Millennials have a unique problem all right: Of being told how special and different you are, only to be criticized for being too special and different. As the world rushed to give you the best self-esteem of any generation, it did an about-face and stood back, shaking its head at the monster it created. I mean, look at you, you terrible gargoyle! You:

Are kinda whoring it out

Are total bummers to mentor

Won’t even eat the same terrible shit everyone else has been forced to

Make Boomers feel bad

Are either awesome or really fucking annoying

Are “picky

Can’t cut the cord

Because you got too many fucking ribbons

And you know what? You know what, REALLY!?

You think you’re special. But it turns out you’re not special.

Of course, this last link there is more telling than the rest combined, as its first paragraph reveals:

The debate over today’s Millennial generation — altruistic and civic-minded or materialistic and self-absorbed? — seems to never end. In the latest installment: a study that says the popular view of young adults as more caring, interested in social issues and concerned about the environment compared to previous generations is mostly false.
Published online in the Journal of Personality and Social Psychology, the study finds Millennials (born 1982-2000) more civically and politically disengaged, more focused on materialistic values, and less concerned about helping the larger community than were GenX (born 1962-1981) and Baby Boomers (born 1946 to about 1961) at the same ages.
It does find “some good trends,” such as a rise in volunteering and a decline in prejudice based on race, gender, and sexual orientation – the result of more individualism, says Jean Twenge, professor of psychology at San Diego State University, one of the study’s authors.

I would say your backlash has begun, only your backlash was built-in from the beginning. What is odd to me is that it still seems weird to read a positive sentence about Gen-X. We had to wait until 2011 for justice to be served. AND I QUOTE:

A generation once labeled “slackers,” detached and melancholic has grown up to find out that reality doesn’t bite as much it seemed when they were younger. To the contrary, most of the 84 million Americans ages 30 to 50 are “active, balanced and happy,” according to the authors of “The Generation X Report,” a research report from the University of Michigan’s Longitudinal Study of American Youth. “We hope that this series of reports will serve to correct some of the misunderstandings and misstatements about Generation X that have appeared in the media,” The Longitudinal Study of American Youth says on its website. “Some commentators have characterized Generation X as being less successful than their parents and perhaps less ambitious than their parent’s generation.”

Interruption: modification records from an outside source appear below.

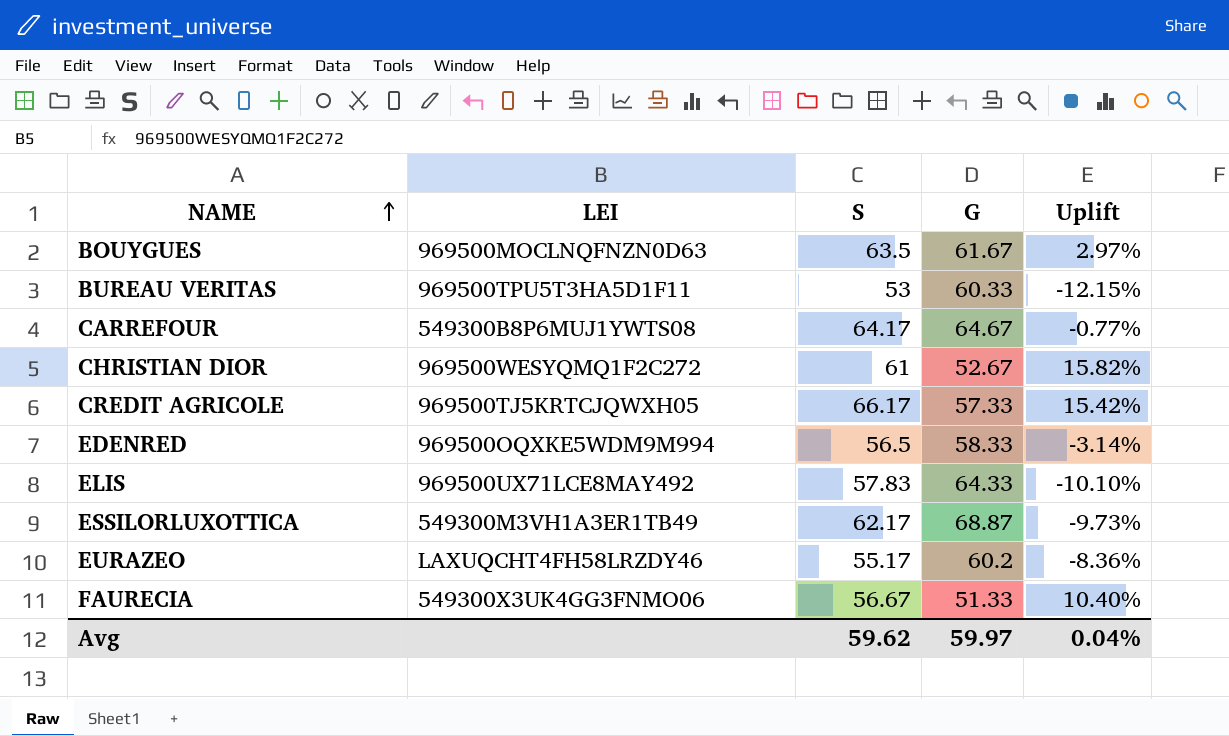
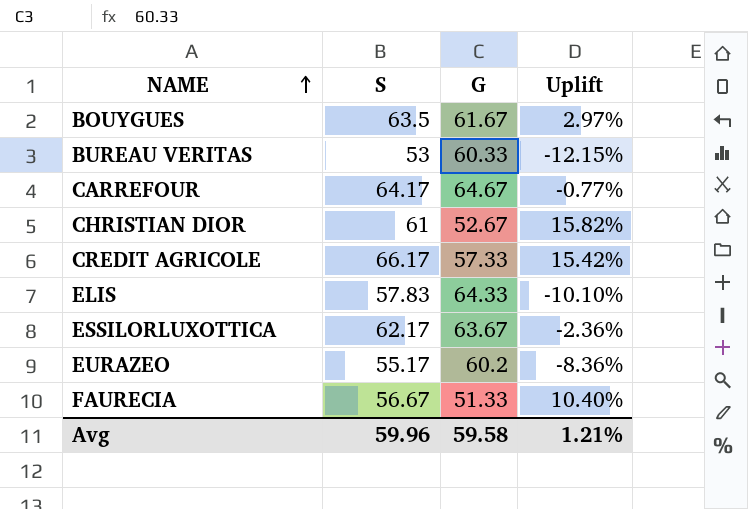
column LEI | position: 2 -> none
row EDENRED: 969500OQXKE5WDM9M994 | 56.5 | 58.33 | -3.14% -> none
ESSILORLUXOTTICA | G: 68.87 -> 63.67
ESSILORLUXOTTICA | Uplift: -9.73% -> -2.36%
Avg | S: 59.62 -> 59.96
Avg | G: 59.97 -> 59.58
Avg | Uplift: 0.04% -> 1.21%

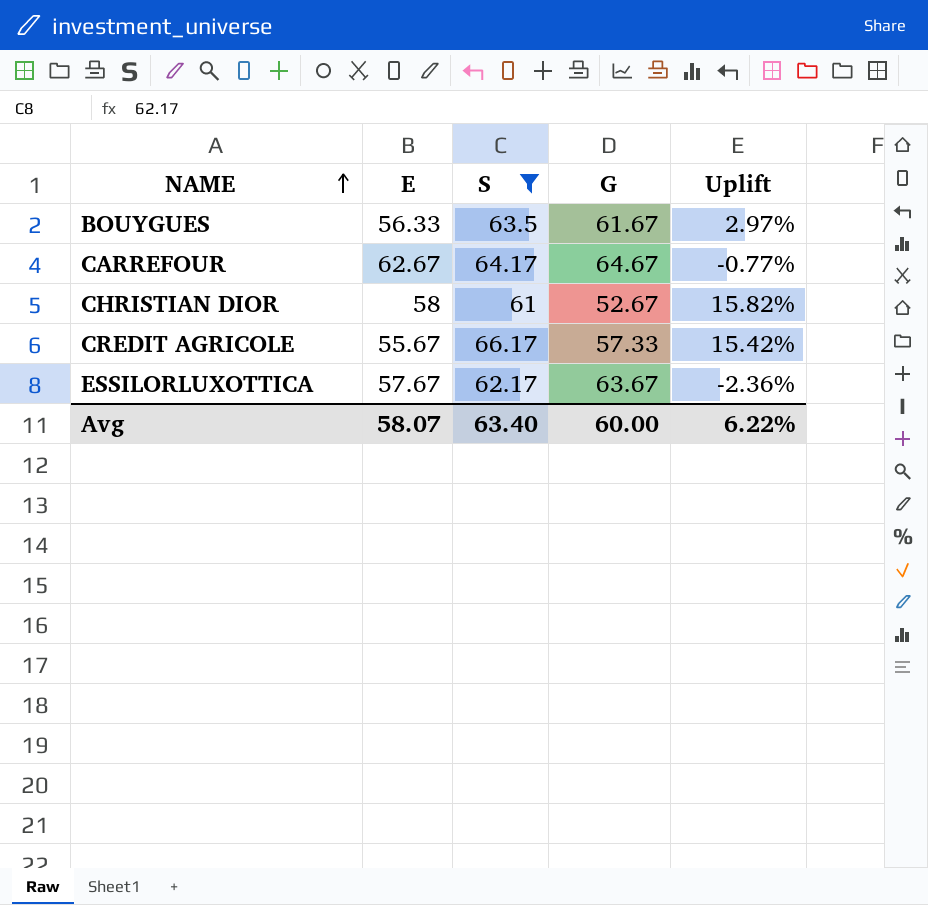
filter: none -> S >= 61
column E | position: none -> 2
Avg | S: 59.96 -> 63.40
Avg | G: 59.58 -> 60.00
Avg | Uplift: 1.21% -> 6.22%

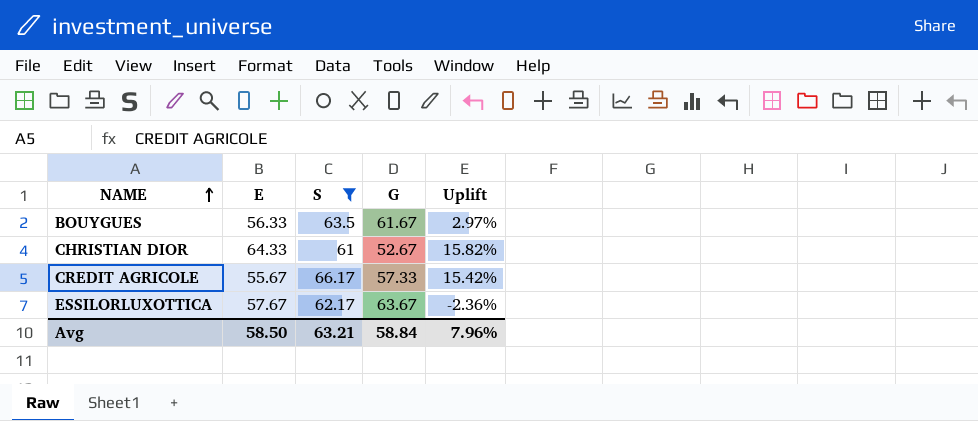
row CARREFOUR: 62.67 | 64.17 | 64.67 | -0.77% -> none
CHRISTIAN DIOR | E: 58 -> 64.33
Avg | E: 58.07 -> 58.50
Avg | S: 63.40 -> 63.21
Avg | G: 60.00 -> 58.84
Avg | Uplift: 6.22% -> 7.96%

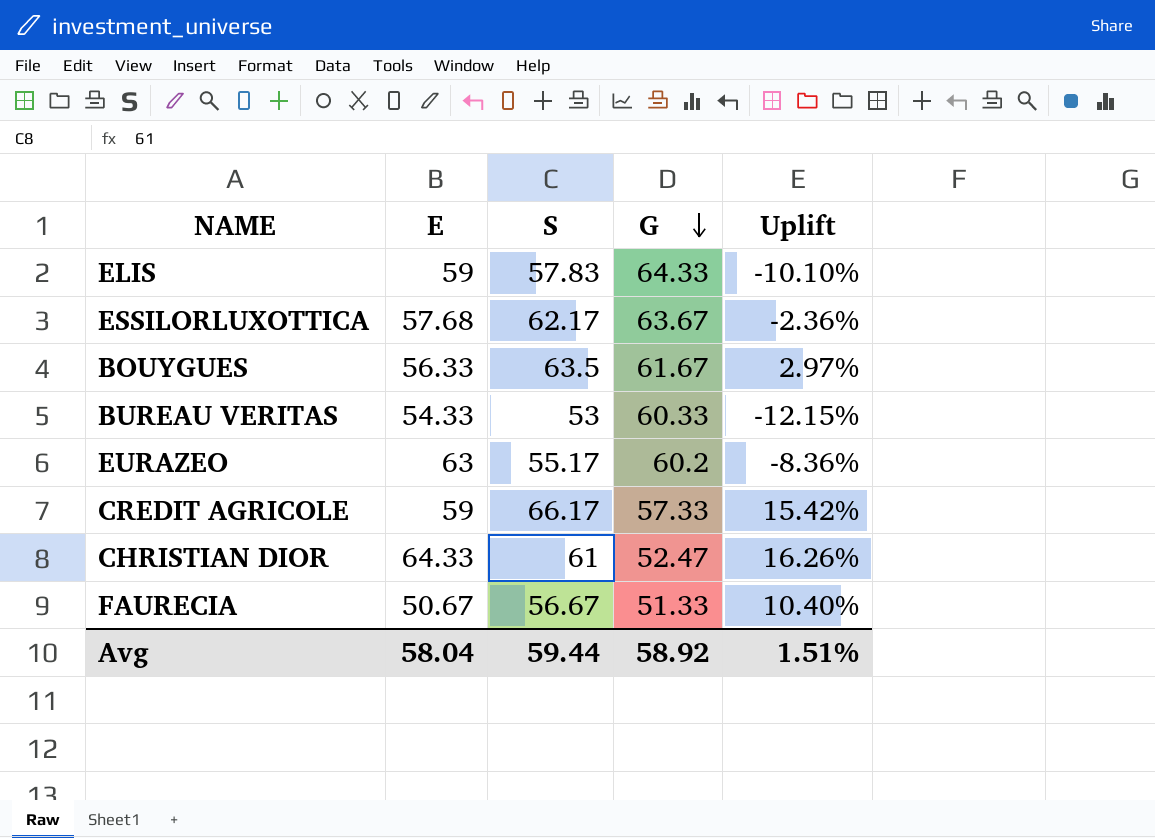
filter: S >= 61 -> none
row order: NAME ascending -> G descending
ESSILORLUXOTTICA | E: 57.67 -> 57.68
CREDIT AGRICOLE | E: 55.67 -> 59
CHRISTIAN DIOR | G: 52.67 -> 52.47
CHRISTIAN DIOR | Uplift: 15.82% -> 16.26%
Avg | E: 58.50 -> 58.04
Avg | S: 63.21 -> 59.44
Avg | G: 58.84 -> 58.92
Avg | Uplift: 7.96% -> 1.51%

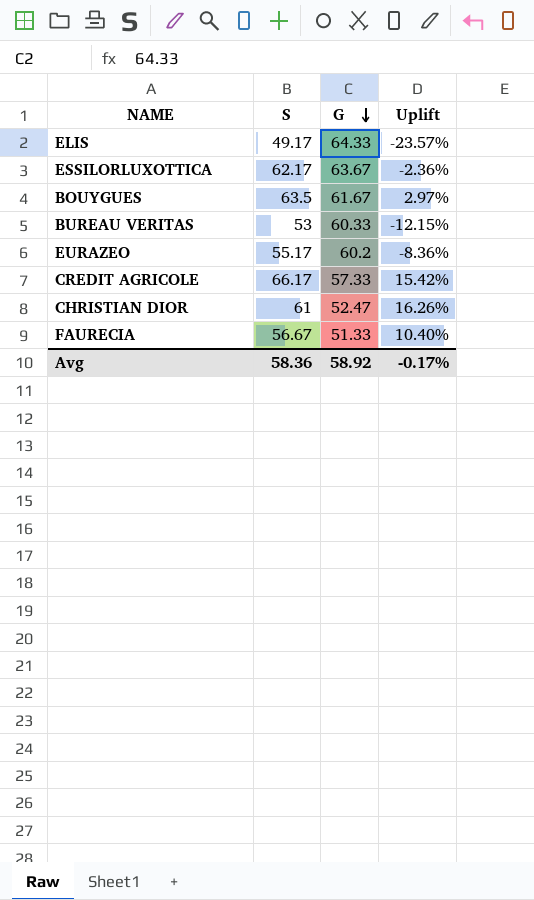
column E | position: 2 -> none
ELIS | S: 57.83 -> 49.17
ELIS | Uplift: -10.10% -> -23.57%
Avg | S: 59.44 -> 58.36
Avg | Uplift: 1.51% -> -0.17%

See? It turns out we are not disengaged, existentialist isolationists, but working, thinking people with jobs, ambitions, and all the other shit that comes with being alive at our intersection in the universe. The point here is not Gen-X redemption, though I will take it. It’s that the next time you read something new about how fucked you are as an entire monolithic generation, relax. You’ll be OK. Just live your life. Don’t internalize it. (Easier said than done.)

If there’s one bright spot, it’s that the faster news cycle means it will probably take nowhere near as long for the Millennial generational comparison folly to surface proving you weren’t as terrible as they said, or as great as they said, and that, in the end, you cobbled together a respectable existence that shaped the world in good ways and bad ways, just like EVERY GENERATION EVER. And before you know it, another one will come along and give us all a reason to wring our hands all over again. Won’t that be fun?